Roadmap to Entrepreneurial Success promotes entrepreneurship and provides the necessary tools for both the new and experienced entrepreneur to stay on course and succeed. It facilitates the strategic focus required to win in the game of business. Launching a new business venture is risky, and nothing is ever guaranteed. Roadmap shares good management practices, offers thoughtful insights, and will serve you well throughout the life of your venture. Regardless of your role at your organization, you will find that the decision-making process is subject to a higher level of scrutiny all around. Entrepreneurship is not for the weak at heart. As we say, the risks are plentiful, but so are the rewards for those who make it. Enjoy the journey.


About Mark Heesen
It is a privilege to have Mark prepare the opening comments here. As President of the National Venture Capital Association, Mark Heesen is responsible for all Association activities, including leading its professional staff, working closely with the NVCA Board of Directors and venture capital community, developing Association policies and strategies, and directing the Association’s national legislative and regulatory efforts. In addition, Mark oversees the management of NVCA’s affiliate organization, the American Entrepreneurs for Economic Growth, which now represents 14,000 emerging growth companies.

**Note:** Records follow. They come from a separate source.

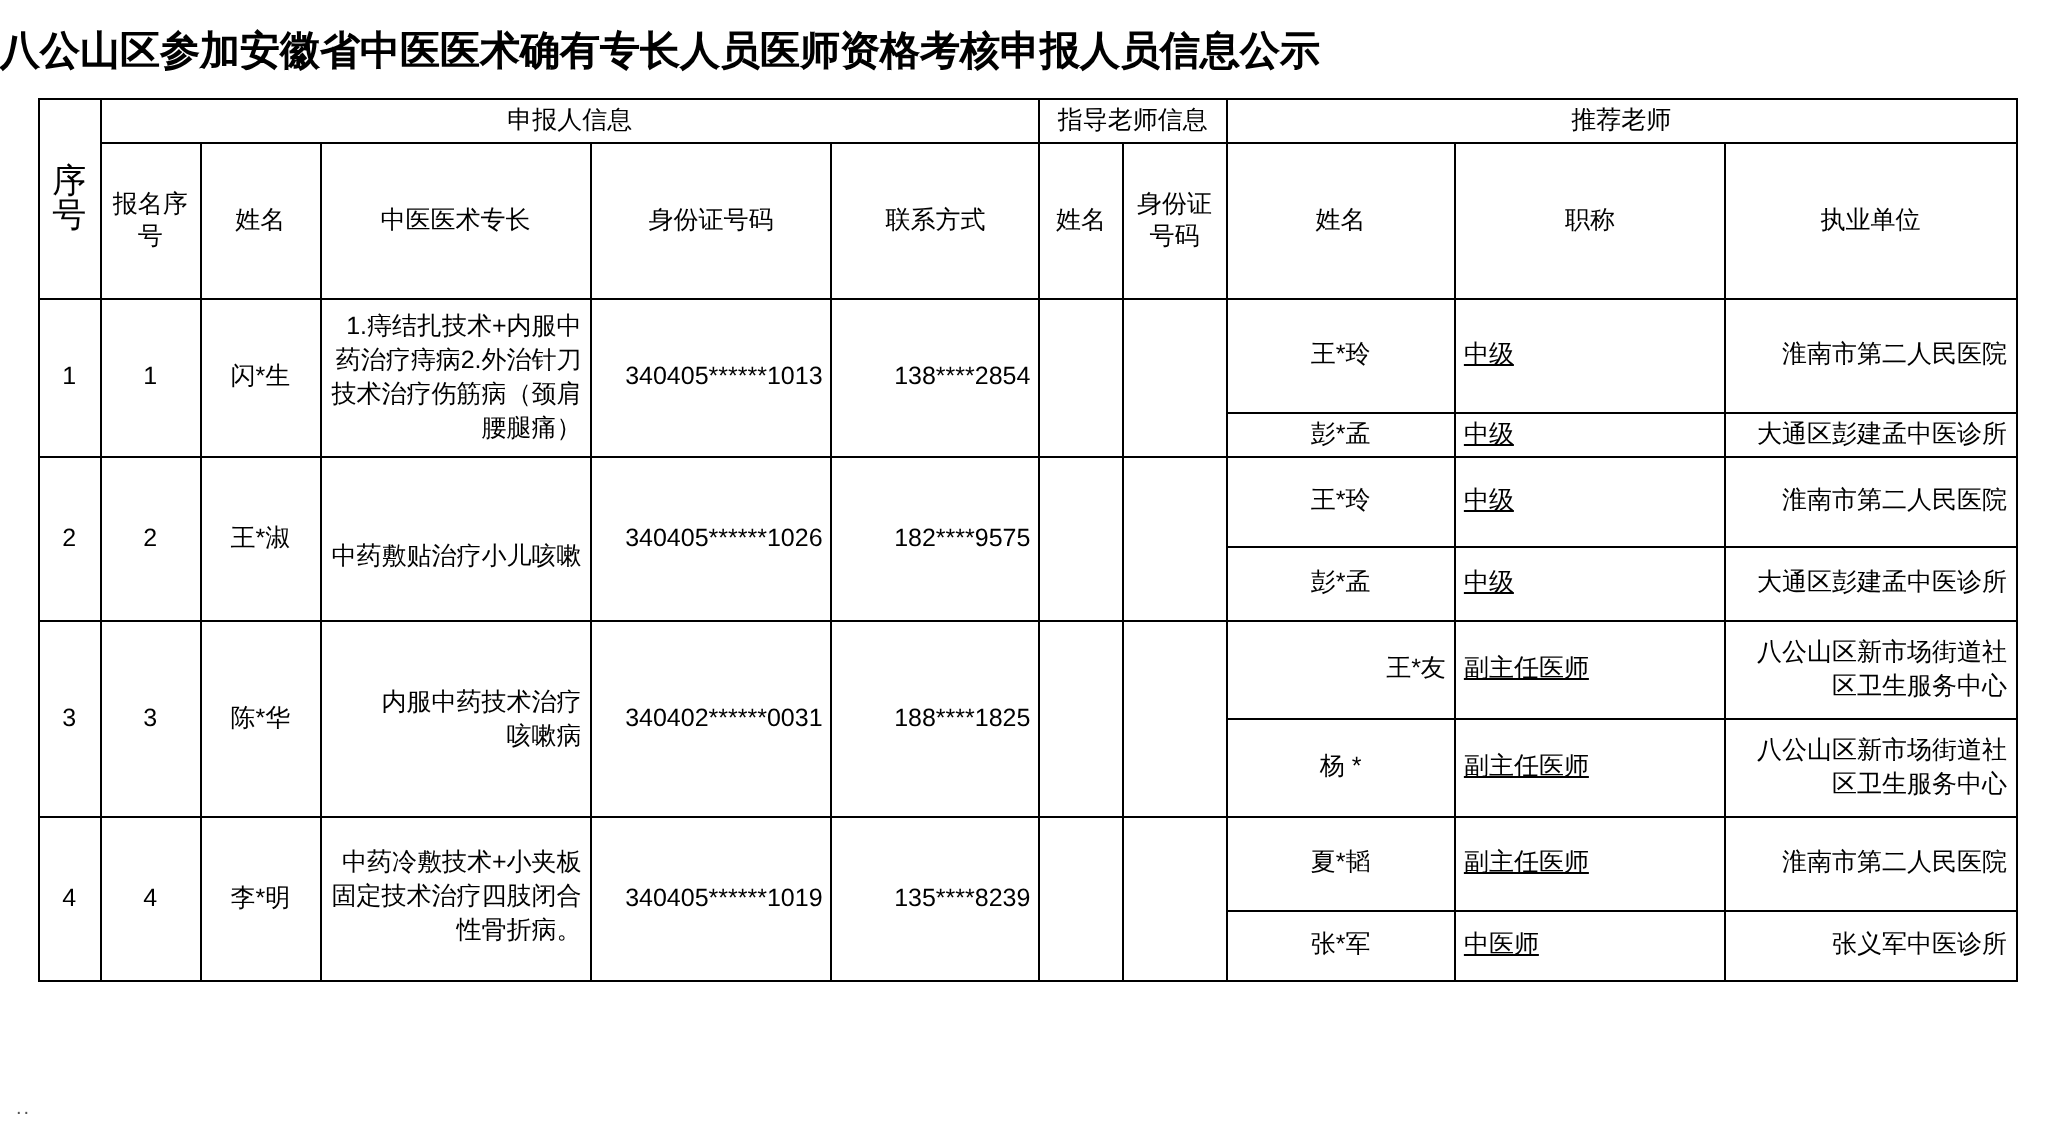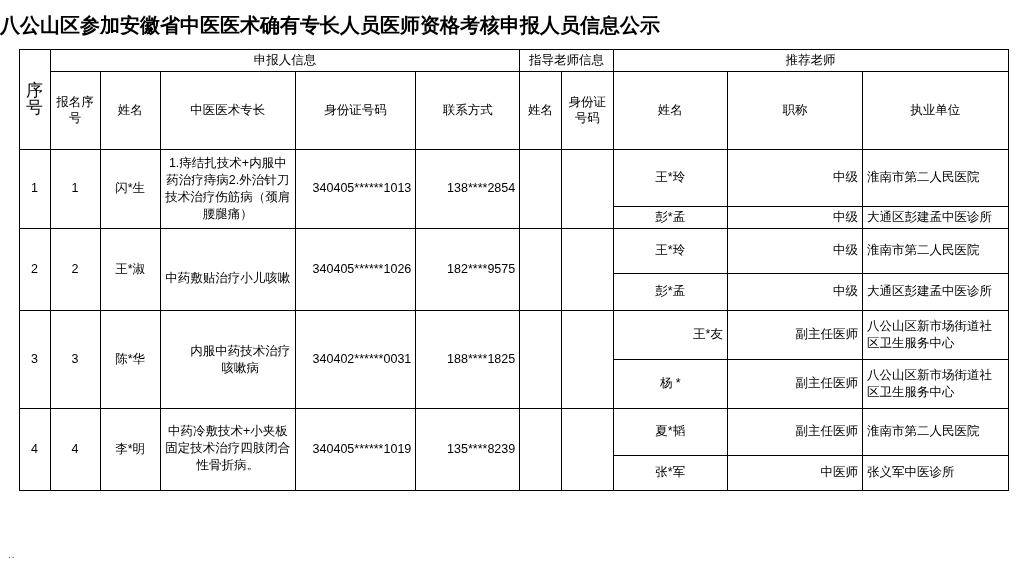"1.痔结扎技术+内服中药治疗痔病2.外治针刀技术治疗伤筋病（颈肩腰腿痛）" .spec-cell { text-align: center -> right }
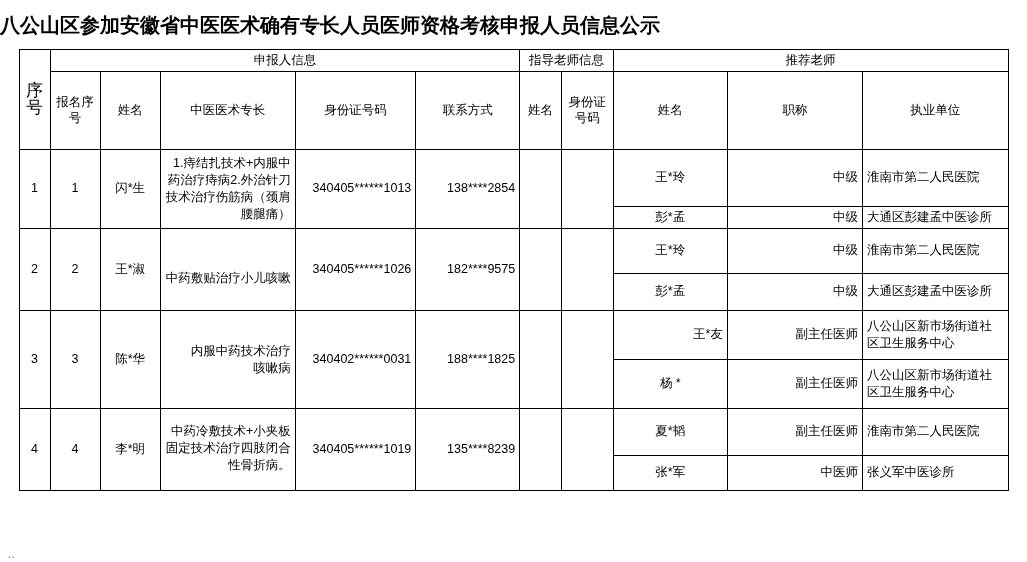"中级" .rec-title { text-align: right -> left; text-decoration: none -> underline }
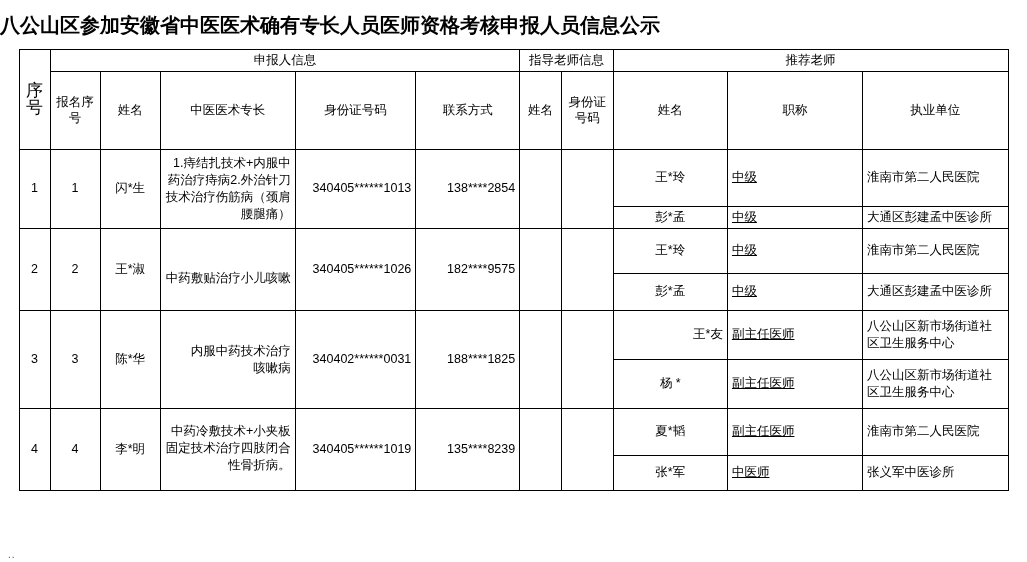"淮南市第二人民医院" .rec-unit { text-align: left -> right }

The National Venture Capital Association (NVCA) is the trade association that represents the venture capital industry. It is a member-based organization established in 1973 to foster a better understanding of the important impact venture capital has on the US economy and to stimulate the flow of private risk equity capital to emerging, high growth potential ventures. Its membership consists of venture capital firms and organizations who manage pools of risk equity capital designated to be invested in young, emerging companies. Currently, the NVCA represents 400+ member firms, representing the majority of venture capital invested in US based companies. Today, the NVCA is the venture community’s leading source of advocacy, networking, professional development and information.

Since 1991, Mark has worked on behalf of the venture capital community to enact a wide range of policies that benefit the venture capital and entrepreneurial communities, including a significant capital gains differential, securities litigation reform, accounting treatment of stock options and merger accounting, reform of the FDA pre-market approval process, among others.

Prior to coming to the NVCA, Mark was an aide to a former Governor of Pennsylvania and was Deputy Director for Federal Funds reporting to the Texas Legislature. Mark received a law degree with an emphasis in taxation from the Dickinson School of Law in 1984.